Most businesses that sell to other businesses do so on trade terms by which they allow their customers a period of time to pay. As a result many businesses have to wait typically 60 days between delivering their products or providing a service before they get paid. In the meantime they do have an asset by way of Trade Debtors – Invoice Finance is a structured and flexible way of raising funding against this asset.
Types of Invoice Finance
The Invoice Finance Company (IFC) provides funding against the whole of the Client’s debtor book, also known as the ledger, on an ongoing basis. Invoices issued by the Client are assigned to the IFC who also takes over control of the ledger including chasing late paying customers directly. As a consequence a Factoring facility is not confidential. The Clients customers know that their supplier is factoring their debts. Factoring is the most commonly used format of Invoice Finance.

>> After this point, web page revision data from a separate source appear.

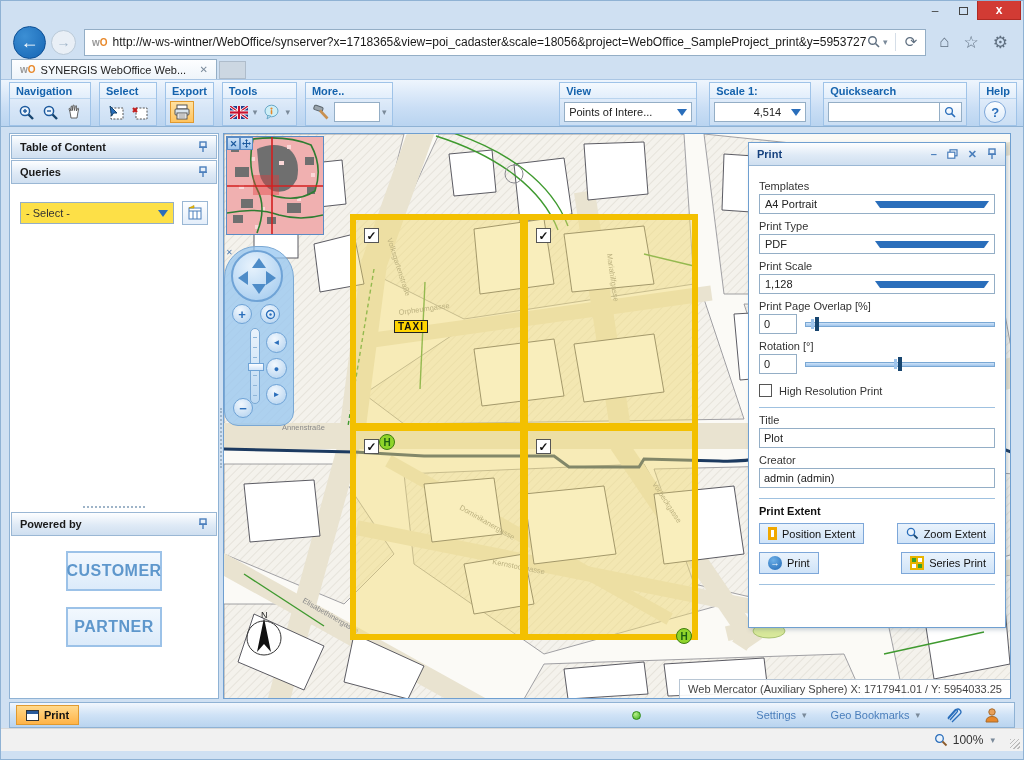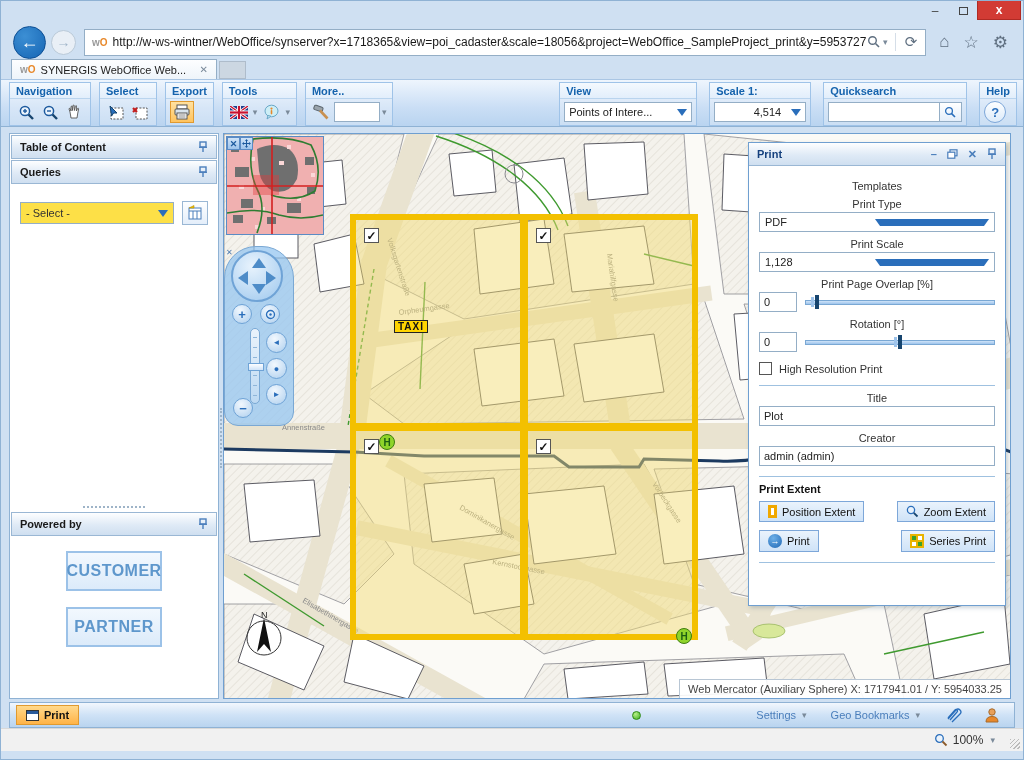--- a/index.html
+++ b/index.html
@@ -138,7 +138,7 @@
             display:flex; align-items:center; padding:0 8px; font-weight:bold; color:#15417e; }
   .pp-hdr-icons { margin-left:auto; display:flex; align-items:center; gap:10px; color:#4a7ebb; font-size:11px; }
   .pp-body { padding:8px 10px 10px; }
-  .fld-label { color:#333; margin:6px 0 2px;text-align:center; }
+  .fld-label { color:#333; margin:6px 0 2px; }
   .fld-dd { border:1px solid #94aec6; height:20px; display:flex; align-items:center; padding:0 5px; background:#fff; }
   .fld-dd span { flex:1; }
   .fld-input { width:100%; border:1px solid #94aec6; height:20px; font-family:"Liberation Sans",sans-serif;

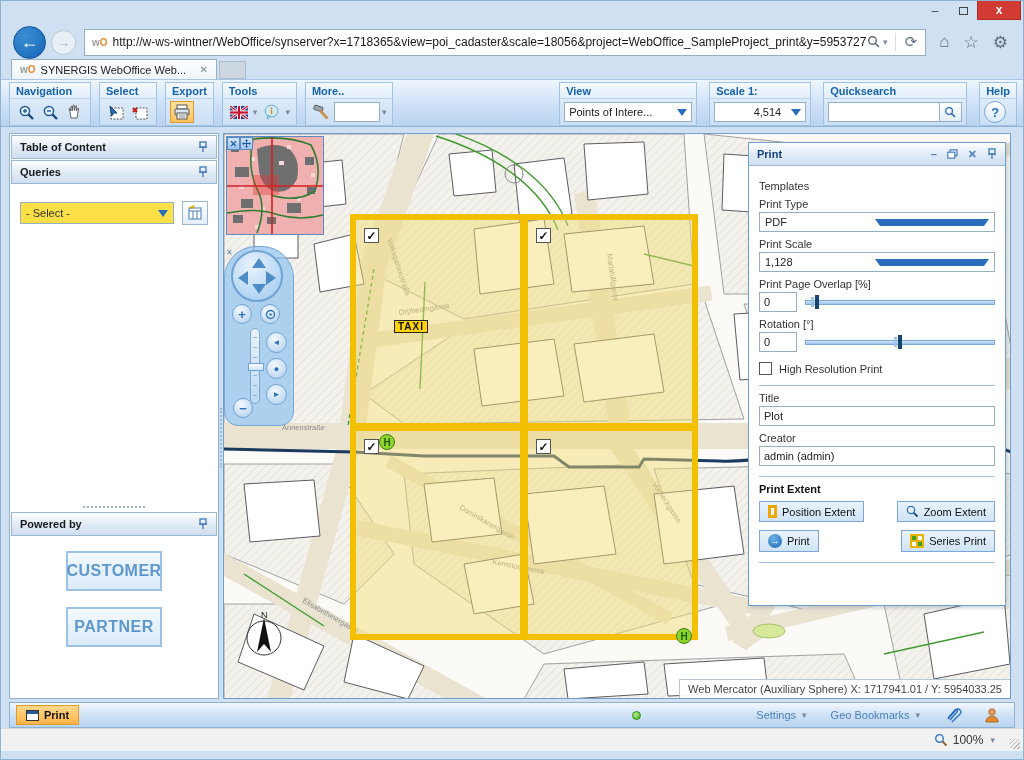--- a/index.html
+++ b/index.html
@@ -658,6 +658,10 @@
       </div>
       <div class="pp-body">
         <div class="fld-label">Templates</div>
+        <div class="fld-dd">
+          <span>A4 Portrait</span>
+          <span class="dd-arrow"></span>
+        </div>
         <div class="fld-label">Print Type</div>
         <div class="fld-dd">
           <span>PDF</span>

Invoice discounting works broadly like Factoring except the Client is allowed to continue to administer their debtor book. This facility is therefore normally confidential. Invoice Discount is usually only provided to larger companies who can exhibit to the IFC that they are administering their ledger efficiently. If there is a large percentage of overdue debt on the ledger the IFC is likely to insist that a Factoring facility is provided instead to enable them to take over control of the collection of the debts.
This is for clients who need to raise temporary funding, often on a seasonal basis. Instead of an ongoing facility involving the whole ledger a Spot Factoring Company (SPC) will make funds available against perhaps just one or two specific invoices. Once these invoices are paid the borrowing is repaid and the relationship between the Client and the SPC ends.